● **Description of the task**:
Each entry that follows should be given again word for word; please leave out its pictures.

● **Data**:
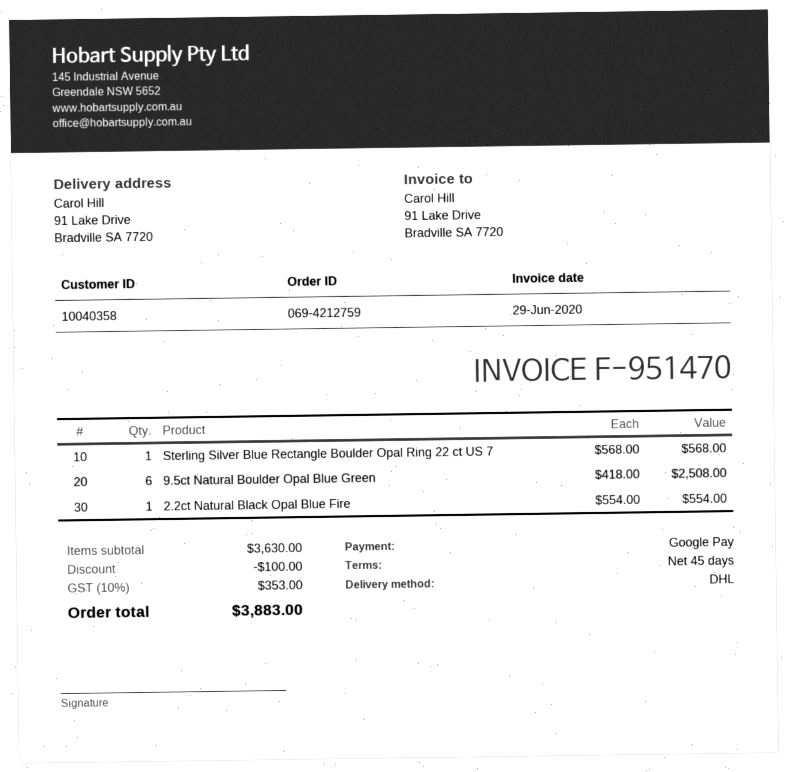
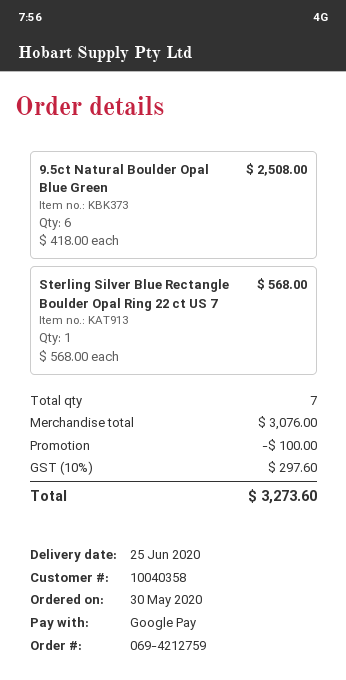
2.2ct Natural Black Opal Blue Fire: 1 x 554.00 = 554.00 -> none
subtotal: 3630.00 -> 3076.00
tax: 10% = 353.00 -> 10% = 297.60
total: 3883.00 -> 3273.60

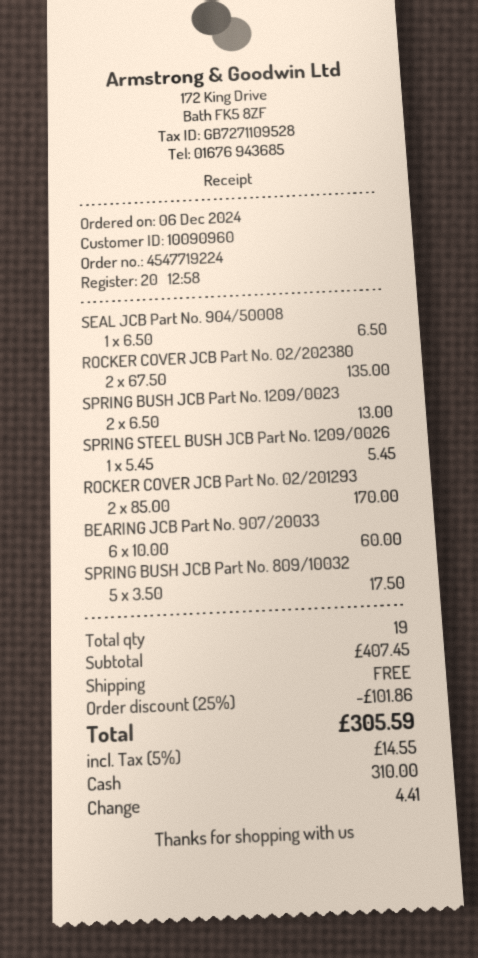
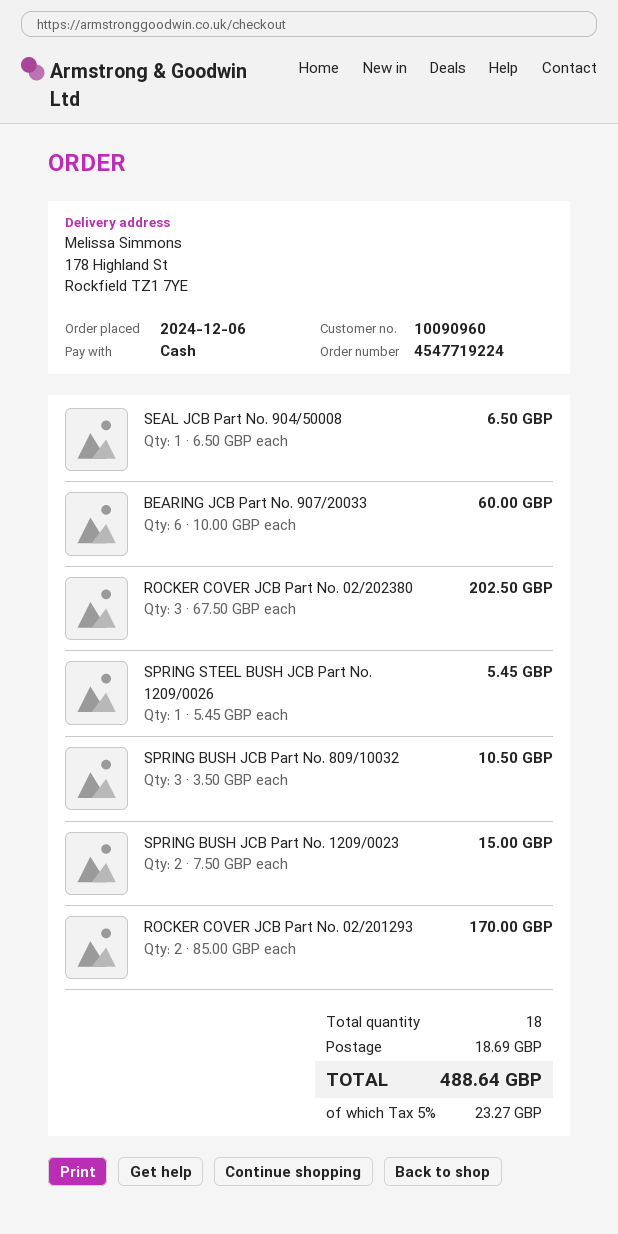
ROCKER COVER JCB Part No. 02/202380: 2 x 67.50 = 135.00 -> 3 x 67.50 = 202.50
SPRING BUSH JCB Part No. 1209/0023: 2 x 6.50 = 13.00 -> 2 x 7.50 = 15.00
SPRING BUSH JCB Part No. 809/10032: 5 x 3.50 = 17.50 -> 3 x 3.50 = 10.50
total quantity: 19 -> 18
discount: 25% = 101.86 -> none
shipping: 0.00 -> 18.69
tax: 5% = 14.55 -> 5% = 23.27
total: 305.59 -> 488.64

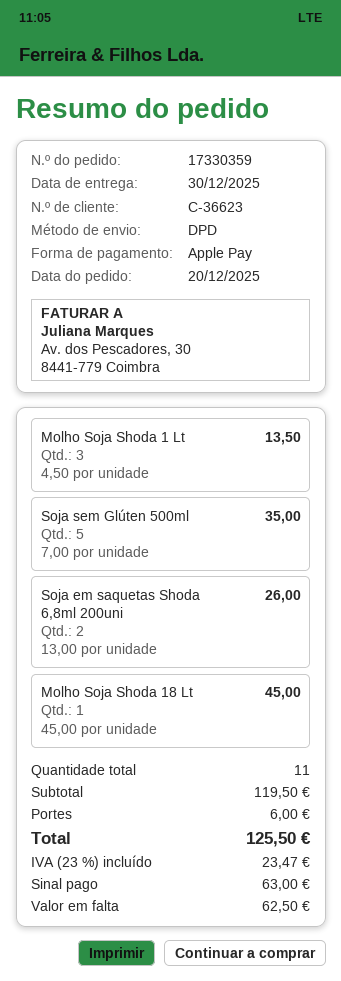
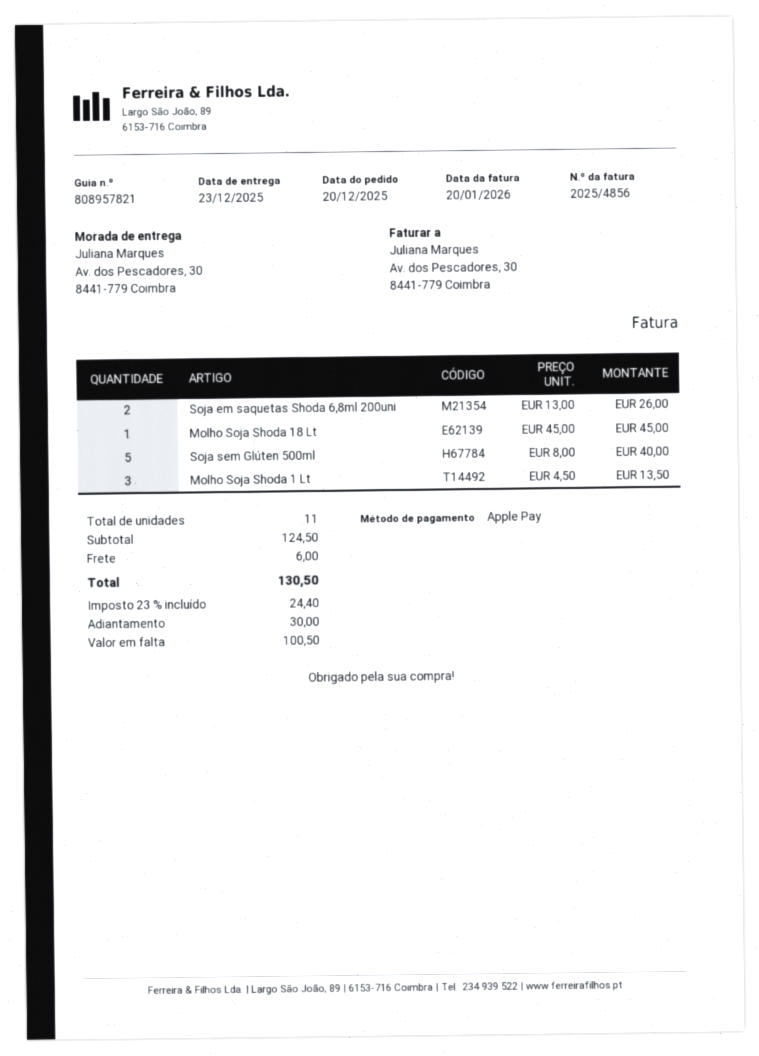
delivery date: 2025-12-30 -> 2025-12-23
Soja sem Glúten 500ml: 5 x 7.00 = 35.00 -> 5 x 8.00 = 40.00
subtotal: 119.50 -> 124.50
tax: 23% = 23.47 -> 23% = 24.40
total: 125.50 -> 130.50
deposit: 63.00 -> 30.00
balance: 62.50 -> 100.50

● **Response area**:
2.2ct Natural Black Opal Blue Fire: 1 x 554.00 = 554.00 -> none
subtotal: 3630.00 -> 3076.00
tax: 10% = 353.00 -> 10% = 297.60
total: 3883.00 -> 3273.60

ROCKER COVER JCB Part No. 02/202380: 2 x 67.50 = 135.00 -> 3 x 67.50 = 202.50
SPRING BUSH JCB Part No. 1209/0023: 2 x 6.50 = 13.00 -> 2 x 7.50 = 15.00
SPRING BUSH JCB Part No. 809/10032: 5 x 3.50 = 17.50 -> 3 x 3.50 = 10.50
total quantity: 19 -> 18
discount: 25% = 101.86 -> none
shipping: 0.00 -> 18.69
tax: 5% = 14.55 -> 5% = 23.27
total: 305.59 -> 488.64

delivery date: 2025-12-30 -> 2025-12-23
Soja sem Glúten 500ml: 5 x 7.00 = 35.00 -> 5 x 8.00 = 40.00
subtotal: 119.50 -> 124.50
tax: 23% = 23.47 -> 23% = 24.40
total: 125.50 -> 130.50
deposit: 63.00 -> 30.00
balance: 62.50 -> 100.50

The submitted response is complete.